=== Problem description ===
Give again exactly the lines that run from the start of the records to the line holding "discount: 100.00 -> none", both ends counted. Do not include the pictures.

(Detected change data)
⁂

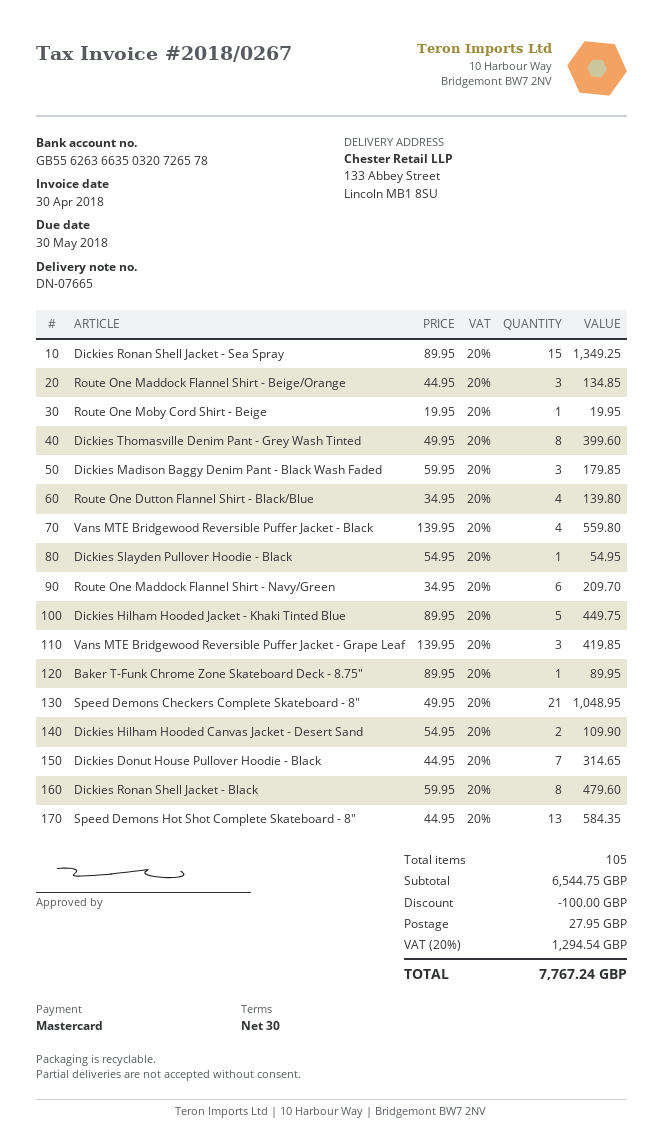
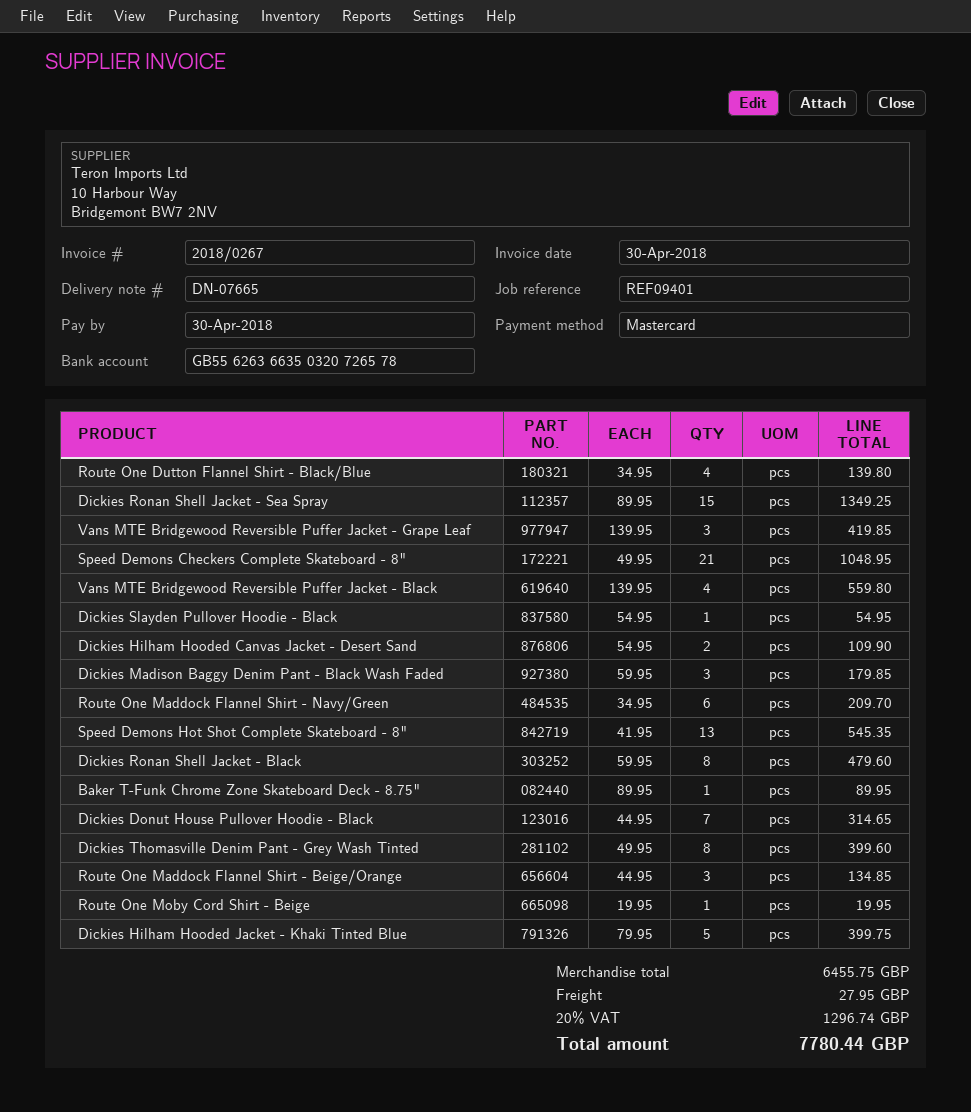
due date: 2018-05-30 -> 2018-04-30
Dickies Hilham Hooded Jacket - Khaki Tinted Blue: 5 x 89.95 = 449.75 -> 5 x 79.95 = 399.75
Speed Demons Hot Shot Complete Skateboard - 8": 13 x 44.95 = 584.35 -> 13 x 41.95 = 545.35
subtotal: 6544.75 -> 6455.75
discount: 100.00 -> none
tax: 20% = 1294.54 -> 20% = 1296.74
total: 7767.24 -> 7780.44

⁂

=== Answer to this task ===
due date: 2018-05-30 -> 2018-04-30
Dickies Hilham Hooded Jacket - Khaki Tinted Blue: 5 x 89.95 = 449.75 -> 5 x 79.95 = 399.75
Speed Demons Hot Shot Complete Skateboard - 8": 13 x 44.95 = 584.35 -> 13 x 41.95 = 545.35
subtotal: 6544.75 -> 6455.75
discount: 100.00 -> none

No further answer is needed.